09.24.2014 | Last Day in Liberia
With things at Dolo up and running and the plumbers installing chlorinators at ELWA, we finally felt confident leaving those projects alone for the day and venturing to do some additional assessments. The first of these took place today at the Island Clinic, on the north side of Monrovia. Evidently our guides had not called ahead to alert the proper personnel that we were coming because, at the gate of the ETU (Ebola Treatment Unit), we had to introduce ourselves and our purpose at least five different times before finally being allowed entrance.
We were advised by Dr. Deal prior to leaving the States that, under no circumstances, should we have to enter any of the ETU’s. However, the well that this particular facility depended on lay exactly in the center of what the clinic administration referred to as the ‘red zone’. We were escorted up onto the roof of the 4 story hospital, only one floor of which is housing patients and that only since Sunday. This allowed us access to the water tanks which were filling and used for washing and disinfecting.
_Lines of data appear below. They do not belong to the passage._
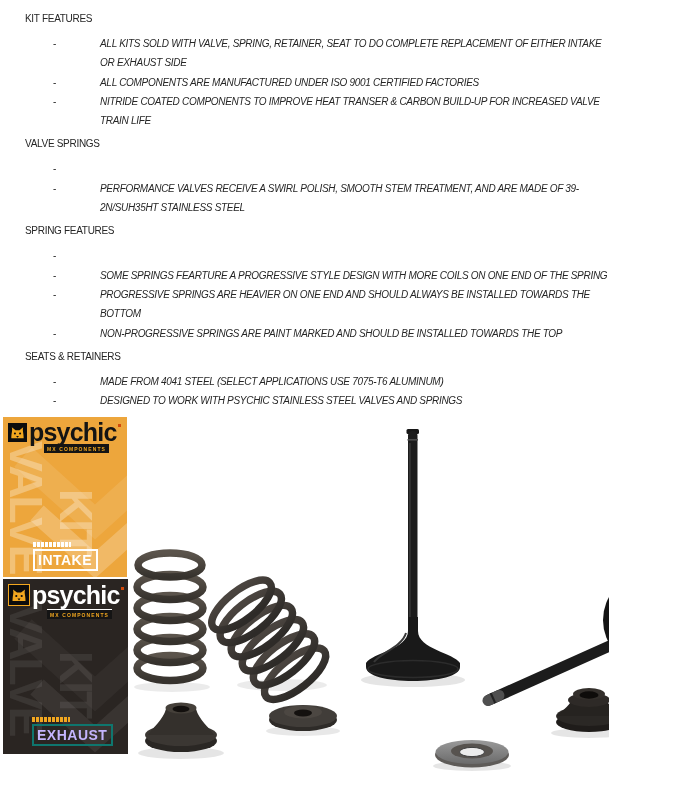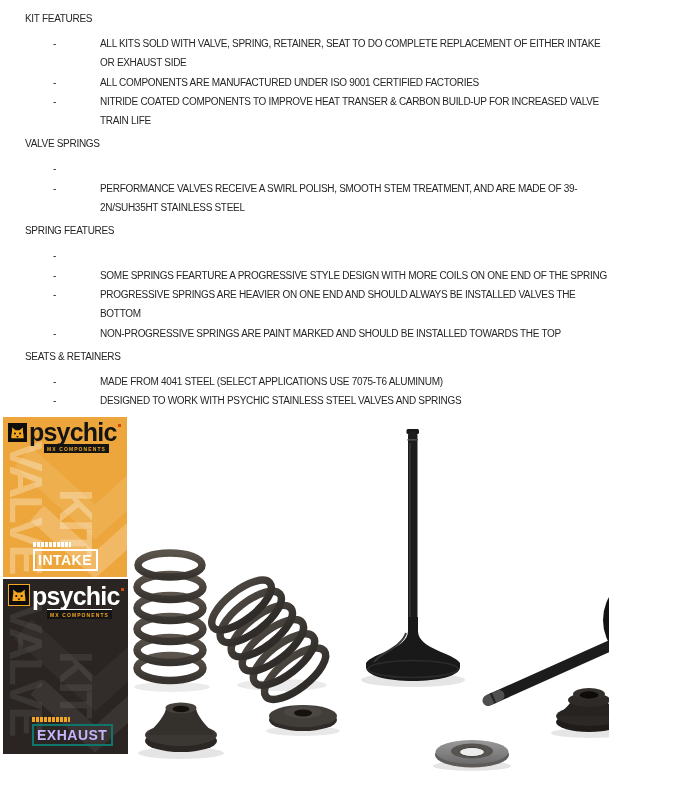"ALL KITS SOLD WITH VALVE," .btext { font-style: none -> italic }
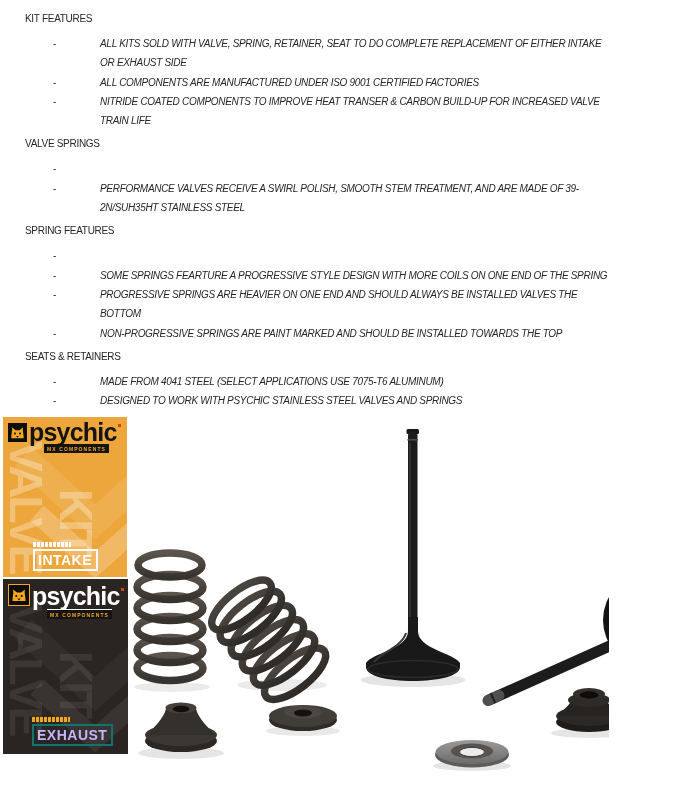"PROGRESSIVE SPRINGS ARE HEAVIER ON" span.btext { text: VALVES -> TOWARDS }
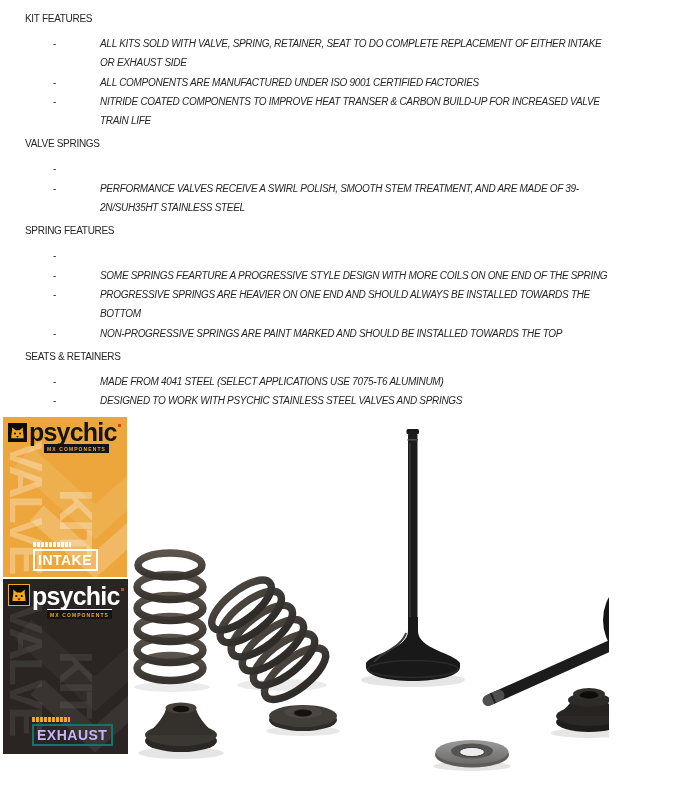"psychic" .brandrow { align-items: flex-end -> center }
From there we had a breathtaking view of the ocean and a little harbor framed by small village houses. It would have been the perfect tropical scene were it not for the trauma that also invaded our field of vision. From our vantage point, we also had full view into the Ebola ward and could see children and adults lying in a strewn about manner. As we watched, a red SUV pulled up and Liberian Red Cross workers proceeded to pull the lifeless body of a man out of the backseat and wrap him up. The war is very much still raging.
The design at Island Clinic was very encouraging though as accommodations were made in the design for adding different potency levels of chlorine to kill virus and disease. There is still much talk on the local radio and on the street of people who have not yet accepted the fact that Ebola is real. A million rumors have been circulated that the death and sickness is actually a government conspiracy or perhaps a curse from God. The fact that the hospitals are treating the disease with due respect and that people are bringing their sick loved ones in demonstrates that the tide is turning in educating the people of Monrovia and dispelling the lies.
Please pray that those in the outlying towns and far distant villages would also believe and that, by faith and deed, health will be restored.
09.23.2014 | Dolo Town, outside of Monrovia
Today was quite eventful with the delivery of chlorinators and detailed training with the Dolo Town system operators. One mission of our trip here and of every single visit to villages and nations around the globe that Water Missions undertakes is the goal of spreading the Living Water message, which is the gospel.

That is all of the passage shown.